─── MATERIALS PROVIDED ───

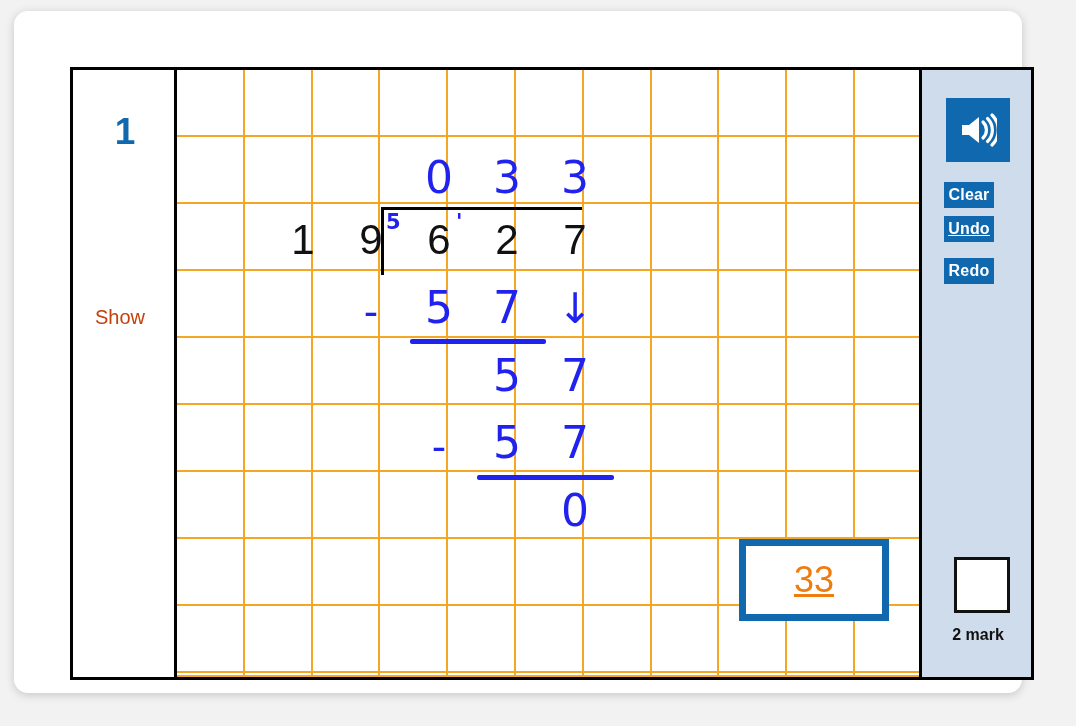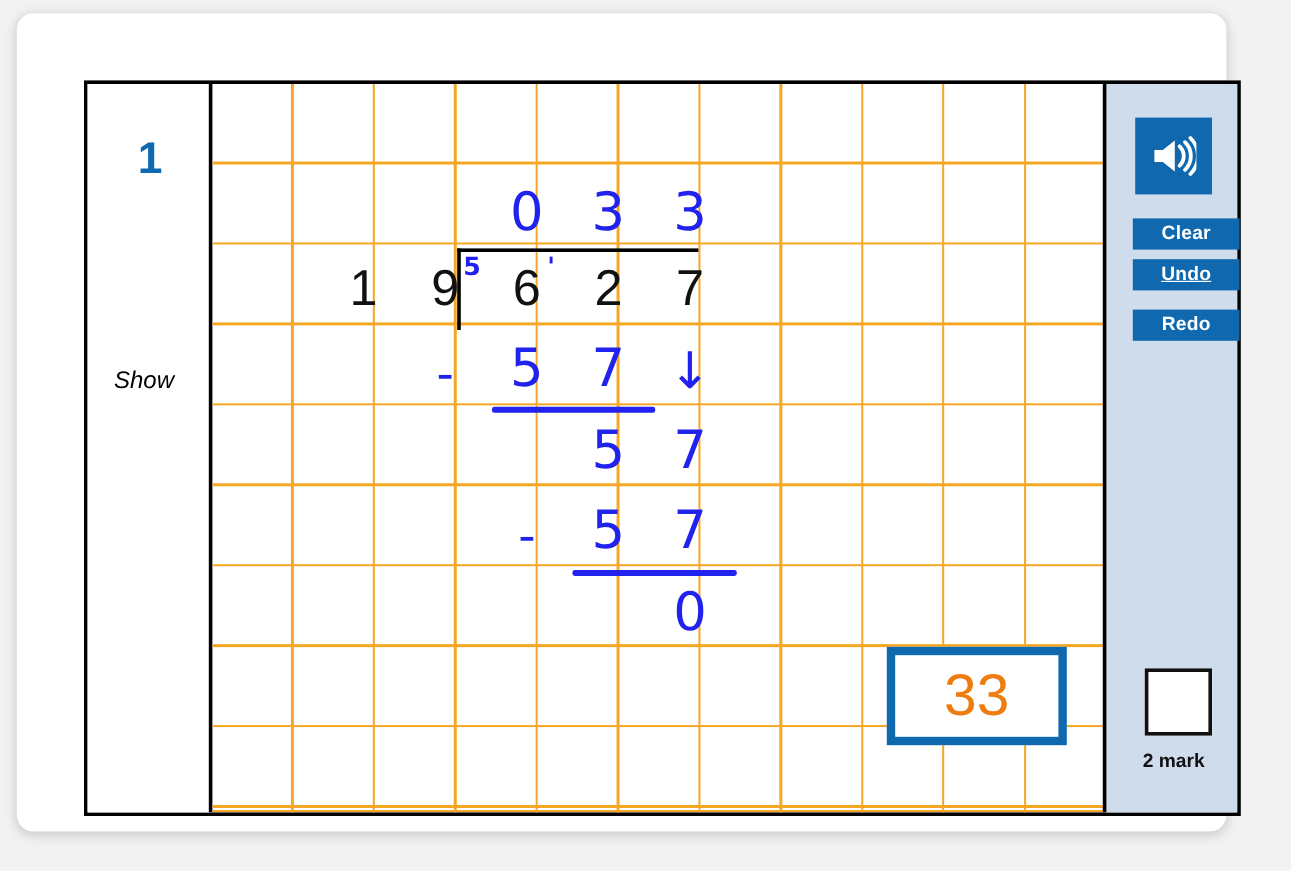--- a/index.html
+++ b/index.html
@@ -55,23 +55,22 @@
     font-weight: bold;
     color: #1069ae;
     line-height: 1;
   }
   #show-method {
     position: absolute;
     left: 0; top: 230px;
     width: 94px;
     text-align: center;
     font-size: 20px;
-    color: #000000;
+    color: #c2410c;
     line-height: 35px;
-    font-style: italic;
   }
   #show-method span { display: block; }
 
   
   #grid-area {
     position: absolute;
     left: 104px; top: 0;
     width: 745px; height: 100%;
     background:
       repeating-linear-gradient(to right,
@@ -149,23 +148,24 @@
   #answer-box {
     position: absolute;
     border: 7px solid #1069ae;
     background: #ffffff;
     display: flex;
     align-items: center;
     justify-content: center;
   }
   #answer-value {
     color: #ef7c0f;
-    font-size: 49px;
+    font-size: 36px;
     font-family: "Liberation Sans", sans-serif;
     line-height: 1;
+    text-decoration: underline;
   }
 
   
   #sidebar {
     position: absolute;
     right: 0; top: 0;
     width: 112px; height: 100%;
     background: #cfdcec;
     border-left: 3px solid #000000;
   }
@@ -177,21 +177,21 @@
     display: flex;
     align-items: center;
     justify-content: center;
     cursor: pointer;
   }
   #audio-btn svg { display: block; }
 
   .tool-btn {
     position: absolute;
     left: 22px;
-    width: 89px; height: 26px;
+    width: 50px; height: 26px;
     background: #1069ae;
     color: #ffffff;
     font-size: 16px;
     font-weight: bold;
     display: flex;
     align-items: center;
     justify-content: center;
     cursor: pointer;
     letter-spacing: 0.2px;
   }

───

## WHAT THE TASK REQUIRES
Where does "show" appear in the records above? Copy every line that has it.

## TASK RESPONSE
   #show-method {
   #show-method span { display: block; }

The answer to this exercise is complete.